**Exercise description**
Please state how many lines of the records hold the string "radius", giving nothing but the number.

(Items from a dataset)

------------------------------------

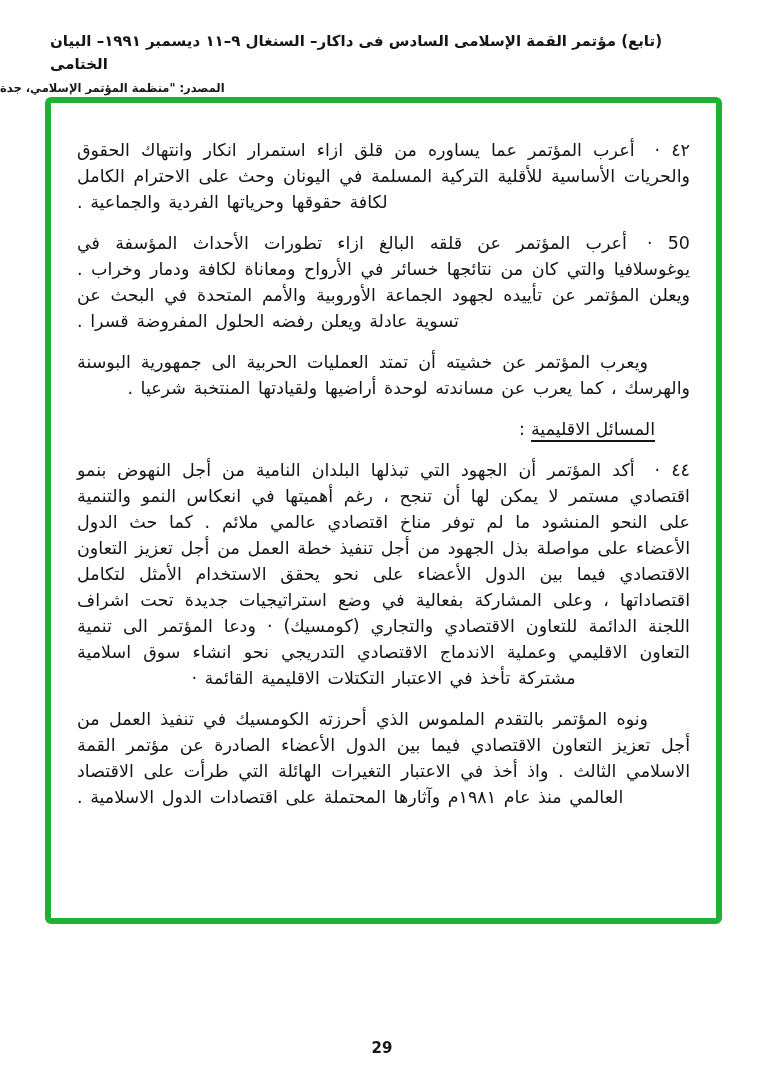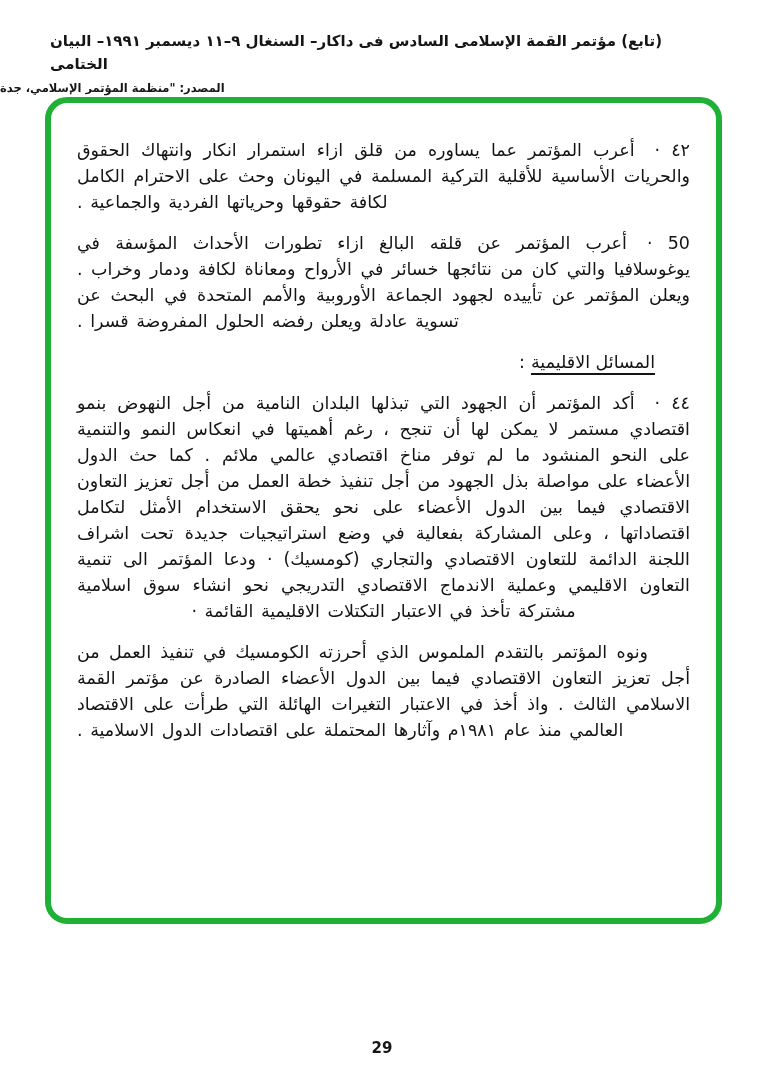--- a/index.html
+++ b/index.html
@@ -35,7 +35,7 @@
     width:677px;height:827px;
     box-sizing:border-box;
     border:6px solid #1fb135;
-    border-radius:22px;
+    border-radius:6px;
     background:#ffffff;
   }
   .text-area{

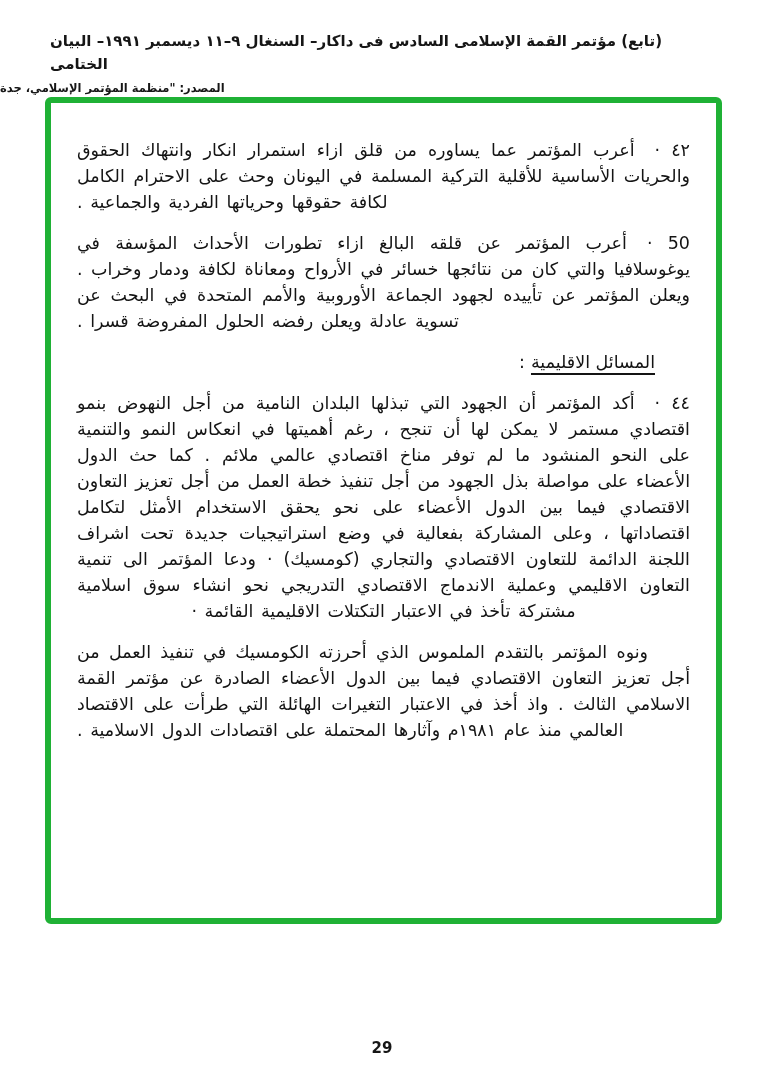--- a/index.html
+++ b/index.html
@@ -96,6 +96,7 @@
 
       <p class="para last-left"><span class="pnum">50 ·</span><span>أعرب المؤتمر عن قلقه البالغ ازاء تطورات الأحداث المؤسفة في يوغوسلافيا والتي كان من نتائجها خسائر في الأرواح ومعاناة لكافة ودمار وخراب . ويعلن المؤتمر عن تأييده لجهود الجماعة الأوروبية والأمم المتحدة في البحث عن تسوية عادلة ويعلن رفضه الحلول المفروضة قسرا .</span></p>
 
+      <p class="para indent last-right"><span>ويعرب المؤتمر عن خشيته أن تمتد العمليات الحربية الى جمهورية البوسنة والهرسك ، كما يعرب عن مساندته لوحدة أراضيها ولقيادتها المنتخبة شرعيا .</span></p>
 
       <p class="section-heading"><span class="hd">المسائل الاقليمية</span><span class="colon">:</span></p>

------------------------------------

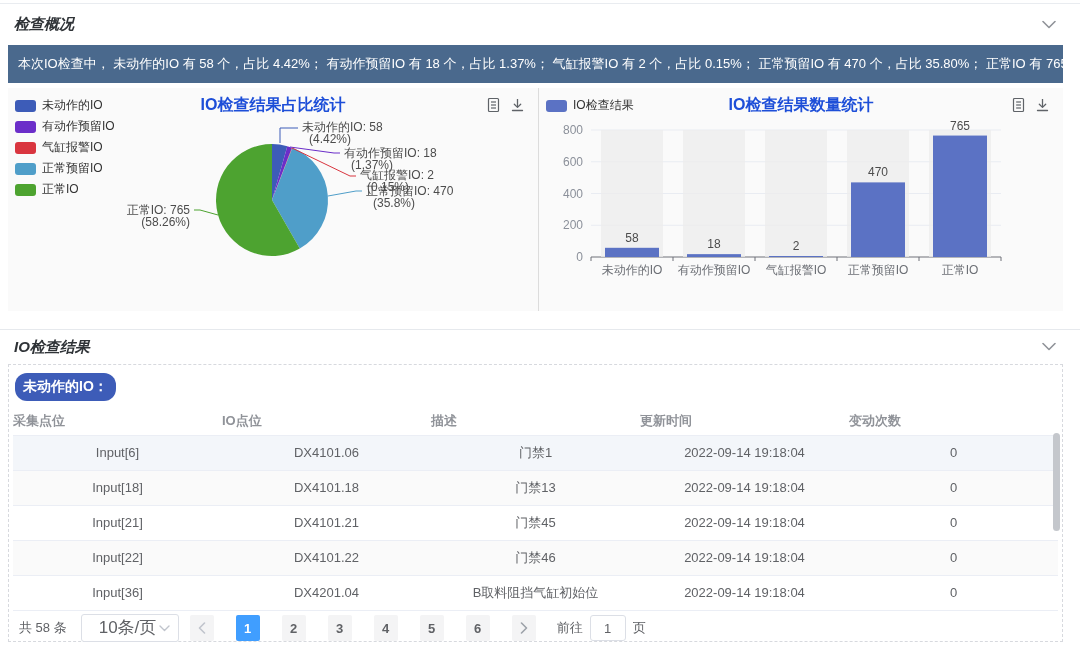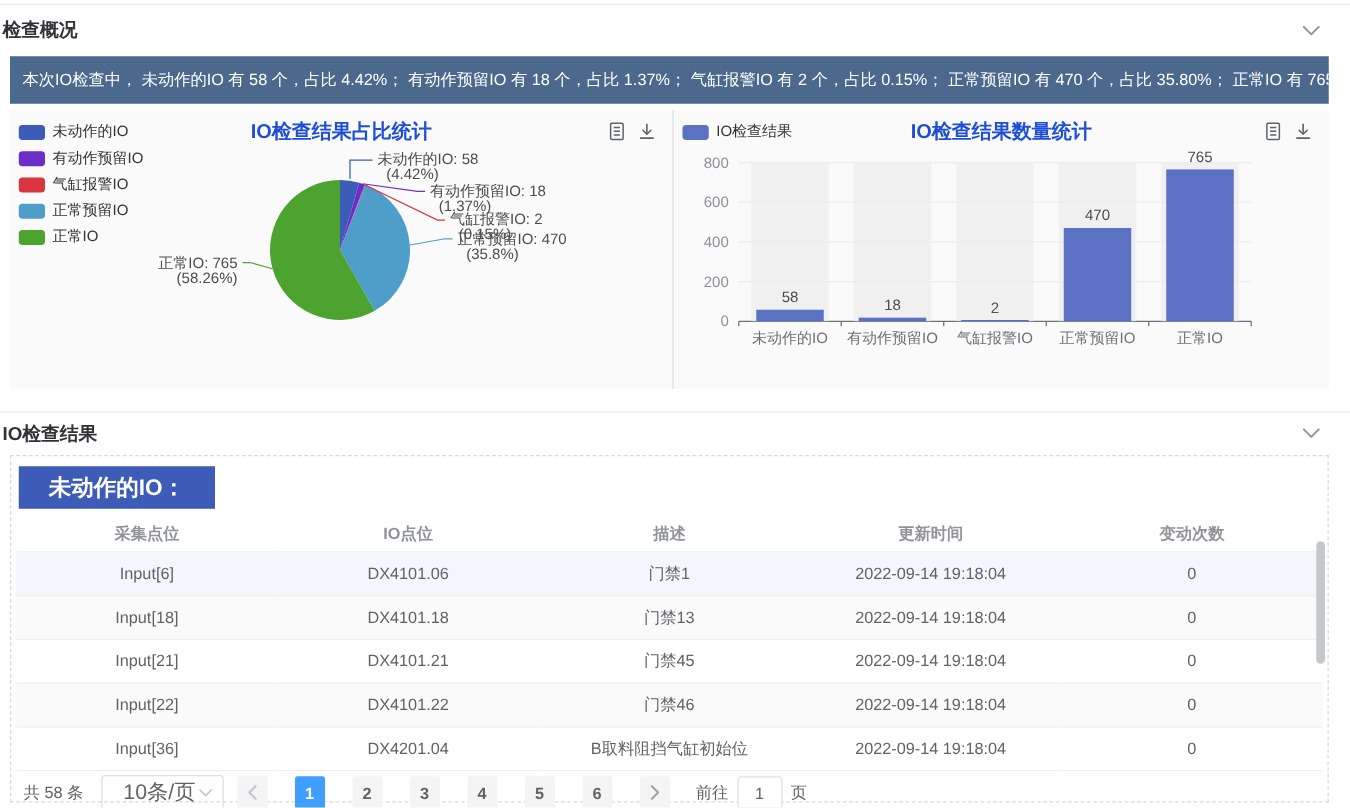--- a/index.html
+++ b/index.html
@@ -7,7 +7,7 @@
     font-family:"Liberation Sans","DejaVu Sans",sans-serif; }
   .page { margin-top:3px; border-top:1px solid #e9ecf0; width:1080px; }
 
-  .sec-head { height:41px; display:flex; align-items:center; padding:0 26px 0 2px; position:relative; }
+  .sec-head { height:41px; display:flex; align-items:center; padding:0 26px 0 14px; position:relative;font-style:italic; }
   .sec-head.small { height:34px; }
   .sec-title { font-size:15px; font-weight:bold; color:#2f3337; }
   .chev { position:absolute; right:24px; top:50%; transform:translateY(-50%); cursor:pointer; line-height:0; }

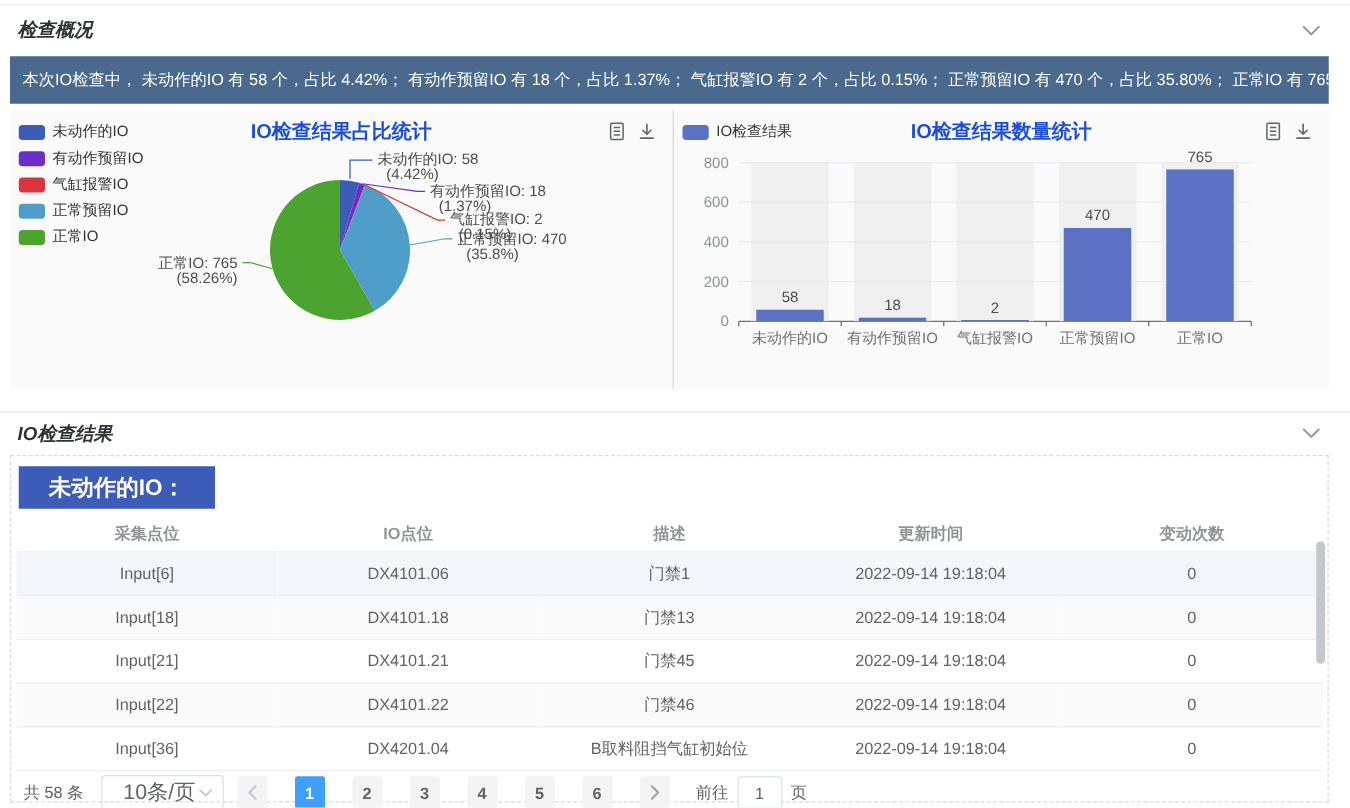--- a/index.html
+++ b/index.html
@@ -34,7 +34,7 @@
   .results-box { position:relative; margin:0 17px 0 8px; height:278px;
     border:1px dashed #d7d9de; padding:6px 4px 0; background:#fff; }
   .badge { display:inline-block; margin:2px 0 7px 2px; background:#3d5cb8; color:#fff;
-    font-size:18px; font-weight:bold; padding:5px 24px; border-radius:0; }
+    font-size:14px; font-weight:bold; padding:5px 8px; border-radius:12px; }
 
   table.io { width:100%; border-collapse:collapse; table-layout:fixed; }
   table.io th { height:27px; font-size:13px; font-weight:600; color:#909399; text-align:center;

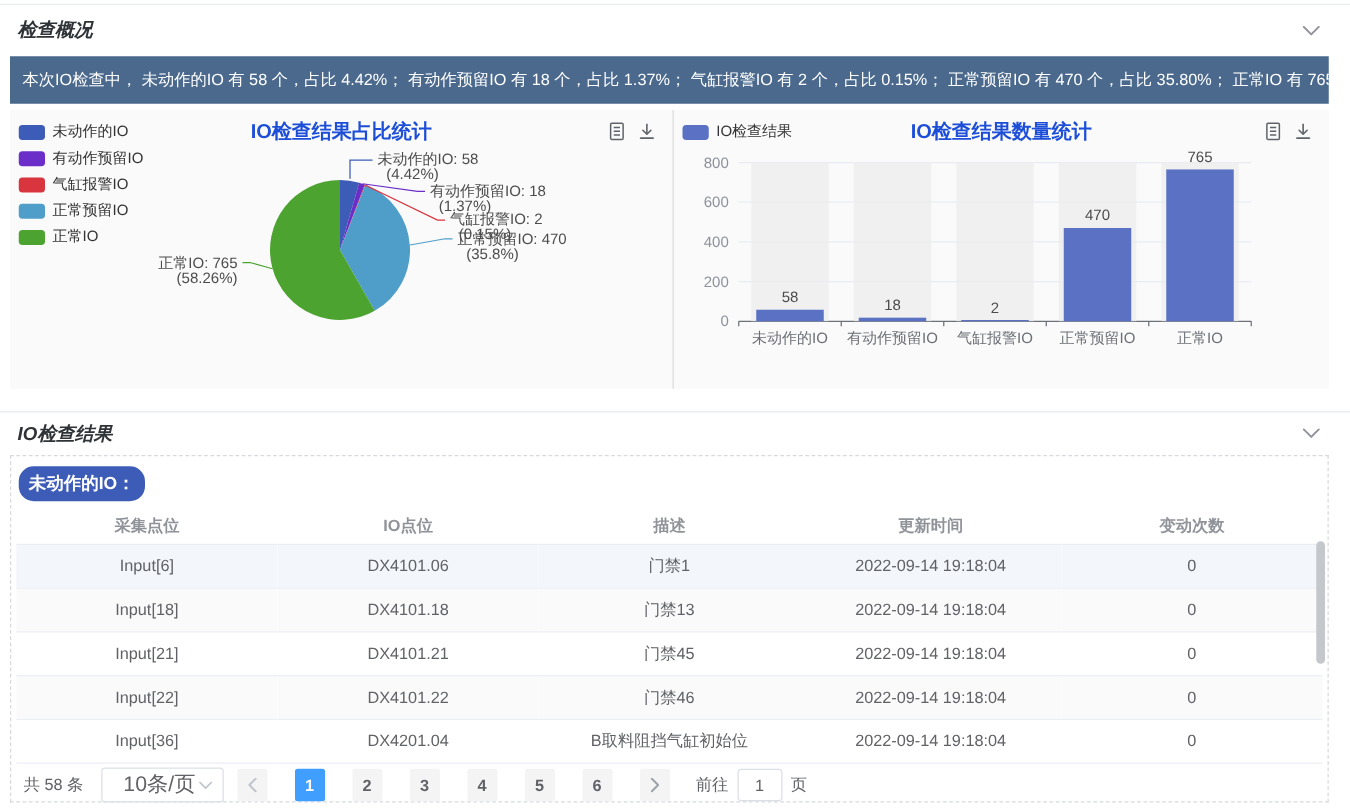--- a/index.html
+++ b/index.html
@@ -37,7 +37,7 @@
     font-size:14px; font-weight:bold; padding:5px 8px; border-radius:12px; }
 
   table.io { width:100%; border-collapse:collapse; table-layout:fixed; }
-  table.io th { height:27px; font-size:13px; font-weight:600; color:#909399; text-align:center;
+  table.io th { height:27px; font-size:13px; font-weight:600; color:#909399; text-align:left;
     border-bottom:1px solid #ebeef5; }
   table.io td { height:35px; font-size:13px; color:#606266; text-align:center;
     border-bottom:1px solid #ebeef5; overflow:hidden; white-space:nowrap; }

------------------------------------

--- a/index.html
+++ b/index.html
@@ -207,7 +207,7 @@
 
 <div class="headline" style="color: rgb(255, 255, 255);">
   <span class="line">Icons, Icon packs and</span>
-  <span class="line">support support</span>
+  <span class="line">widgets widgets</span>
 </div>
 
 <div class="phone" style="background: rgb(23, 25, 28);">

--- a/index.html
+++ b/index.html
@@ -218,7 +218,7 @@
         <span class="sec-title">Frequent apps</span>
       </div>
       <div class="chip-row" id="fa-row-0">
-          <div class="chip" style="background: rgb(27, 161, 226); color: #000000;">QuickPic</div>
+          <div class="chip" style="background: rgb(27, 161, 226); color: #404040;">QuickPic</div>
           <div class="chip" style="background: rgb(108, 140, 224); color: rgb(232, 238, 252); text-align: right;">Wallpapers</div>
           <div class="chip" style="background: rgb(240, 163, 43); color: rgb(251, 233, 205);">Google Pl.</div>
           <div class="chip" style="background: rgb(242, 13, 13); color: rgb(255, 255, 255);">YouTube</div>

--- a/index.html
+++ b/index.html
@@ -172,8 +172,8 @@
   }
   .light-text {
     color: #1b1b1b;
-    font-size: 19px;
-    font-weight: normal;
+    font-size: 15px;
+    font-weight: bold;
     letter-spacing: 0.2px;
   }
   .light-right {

------------------------------------

**Completed exercise**
5